Hello again, it’s been a while! By no means should you take the recent lack of Gluten Free/San Francisco articles as a sign that there’s not a pretty huge abundance of excellent gluten free options in San Francisco (there are) nor should you take it as a sign that I’m terrible at keeping to an update schedule (I am). After six or so months living in the city by the bay, I’m starting to finally get settled, more or less. As I start to get a routine put together, you can expect more reviews and insight into the gluten free food scene in San Francisco, with any luck, at least once a month.
Incidentally, this particular outing doesn’t have a ton to do with food or San Francisco for that matter, as it’s a product you should be able to get in most Whole Foods, Trader Joes, or similar local grocery chains in your area. Before I launch into this in earnest, though, I’ve been asked to include a number of disclaimers. First, I was invited to Omission Beer’s event as a guest, and given free samples of their beer at said event. Second, I was also told I could take as many of the gift bags as I could reasonably carry. Third, I took more of the gift bags than was reasonable to carry.
With that out of the way, we’ll join a (very) slightly more inebriated version of me about a week and a half ago, standing on a very full N Judah train just exiting the tunnel that precedes the stop in my neighborhood. It was at this point that I began to realize that three gift bags may have been more than I could reasonably carry. This realization was spurred by an increasing concern that I was going to re-dislocate my shoulder* and doing a bit of mental math as to the weight of 36 bottles of beer. For those interested, it’s about 49 pounds, I weighed it when I got home.

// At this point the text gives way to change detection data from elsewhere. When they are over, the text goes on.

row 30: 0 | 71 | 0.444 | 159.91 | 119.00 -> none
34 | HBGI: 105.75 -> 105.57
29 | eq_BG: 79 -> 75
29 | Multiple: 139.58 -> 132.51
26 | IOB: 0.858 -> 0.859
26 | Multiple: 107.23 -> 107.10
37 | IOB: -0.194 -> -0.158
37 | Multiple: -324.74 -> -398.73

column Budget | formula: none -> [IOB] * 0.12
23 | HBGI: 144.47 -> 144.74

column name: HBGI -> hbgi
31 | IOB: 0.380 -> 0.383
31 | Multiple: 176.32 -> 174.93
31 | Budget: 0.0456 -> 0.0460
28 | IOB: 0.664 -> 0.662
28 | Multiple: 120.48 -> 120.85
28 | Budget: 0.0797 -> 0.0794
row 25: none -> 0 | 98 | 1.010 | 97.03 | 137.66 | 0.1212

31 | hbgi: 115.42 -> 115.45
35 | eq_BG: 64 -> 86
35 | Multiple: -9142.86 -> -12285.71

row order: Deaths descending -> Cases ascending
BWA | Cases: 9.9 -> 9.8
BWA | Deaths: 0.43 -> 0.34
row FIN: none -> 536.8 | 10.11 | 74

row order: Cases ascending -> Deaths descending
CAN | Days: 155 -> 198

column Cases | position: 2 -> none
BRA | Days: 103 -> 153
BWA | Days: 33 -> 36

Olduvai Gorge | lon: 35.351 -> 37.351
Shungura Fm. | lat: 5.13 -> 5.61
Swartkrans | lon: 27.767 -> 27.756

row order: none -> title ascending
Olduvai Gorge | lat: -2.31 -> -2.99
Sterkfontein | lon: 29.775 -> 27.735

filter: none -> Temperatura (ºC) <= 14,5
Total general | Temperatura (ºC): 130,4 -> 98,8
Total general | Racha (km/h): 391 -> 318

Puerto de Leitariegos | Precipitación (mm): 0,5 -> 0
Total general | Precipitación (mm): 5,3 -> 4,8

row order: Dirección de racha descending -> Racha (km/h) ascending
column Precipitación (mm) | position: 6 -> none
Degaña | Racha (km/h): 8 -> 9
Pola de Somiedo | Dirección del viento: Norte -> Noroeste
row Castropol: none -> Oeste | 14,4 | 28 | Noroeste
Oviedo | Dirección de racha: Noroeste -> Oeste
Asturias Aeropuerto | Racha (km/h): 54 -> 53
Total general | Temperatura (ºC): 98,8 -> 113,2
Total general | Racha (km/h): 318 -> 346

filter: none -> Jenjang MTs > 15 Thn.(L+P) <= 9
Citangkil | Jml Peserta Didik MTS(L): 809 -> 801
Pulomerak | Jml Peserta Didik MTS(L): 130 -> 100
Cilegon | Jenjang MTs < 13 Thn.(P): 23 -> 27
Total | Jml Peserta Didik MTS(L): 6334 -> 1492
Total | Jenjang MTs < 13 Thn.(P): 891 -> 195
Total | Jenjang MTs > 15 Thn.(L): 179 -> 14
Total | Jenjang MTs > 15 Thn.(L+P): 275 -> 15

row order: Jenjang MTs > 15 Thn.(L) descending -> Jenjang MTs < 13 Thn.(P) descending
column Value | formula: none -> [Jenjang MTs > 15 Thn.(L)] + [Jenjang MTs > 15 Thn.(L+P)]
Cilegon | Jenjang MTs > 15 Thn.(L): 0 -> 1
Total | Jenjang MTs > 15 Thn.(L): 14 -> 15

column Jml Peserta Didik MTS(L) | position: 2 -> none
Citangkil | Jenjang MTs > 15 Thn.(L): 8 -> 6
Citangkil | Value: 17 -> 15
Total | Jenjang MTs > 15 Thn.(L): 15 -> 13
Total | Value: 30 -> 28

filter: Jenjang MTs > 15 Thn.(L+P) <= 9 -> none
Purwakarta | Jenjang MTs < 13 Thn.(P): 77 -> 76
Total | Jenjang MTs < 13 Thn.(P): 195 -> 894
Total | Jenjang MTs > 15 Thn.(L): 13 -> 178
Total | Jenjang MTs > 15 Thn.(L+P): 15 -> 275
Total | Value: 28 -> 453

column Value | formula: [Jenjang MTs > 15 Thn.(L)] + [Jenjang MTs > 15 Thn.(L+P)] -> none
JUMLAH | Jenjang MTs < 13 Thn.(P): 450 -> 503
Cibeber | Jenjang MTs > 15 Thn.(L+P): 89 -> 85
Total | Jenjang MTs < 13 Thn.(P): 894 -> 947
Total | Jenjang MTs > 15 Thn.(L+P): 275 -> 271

You might be asking yourself, “Why did Andy carry 49 pounds of beer home via public transit?” There are about three answers to this, two of them are very good. The first answer, San Francisco is a very expensive place to live, and, despite very much wanting to, driving from Herndon, VA to San Francisco, CA would have been a bad idea for more reasons than I can quickly come up with a number for. The second answer, San Francisco is a very expensive place to live. I was carrying 36 bottles of free beer, which in my mind, was an economic decision. The last, and best, answer, this is very, very good beer that happens to be gluten free.
Let’s talk about beer.
For the better part of my college career, I didn’t drink it, or any other sort of alcohol. This abruptly stopped after turning 21 and moving to downtown Harrisonburg, with quite a few good bars. Aided by the availability of a bunch of excellent beer, I was labeled a “beer snob” about a month or two after I started to drink. I make a point of seeking out great beers I’ve read about and trying them out. I’d always rather have a single bottle of a good craft brew than a six-pack of mediocre lager.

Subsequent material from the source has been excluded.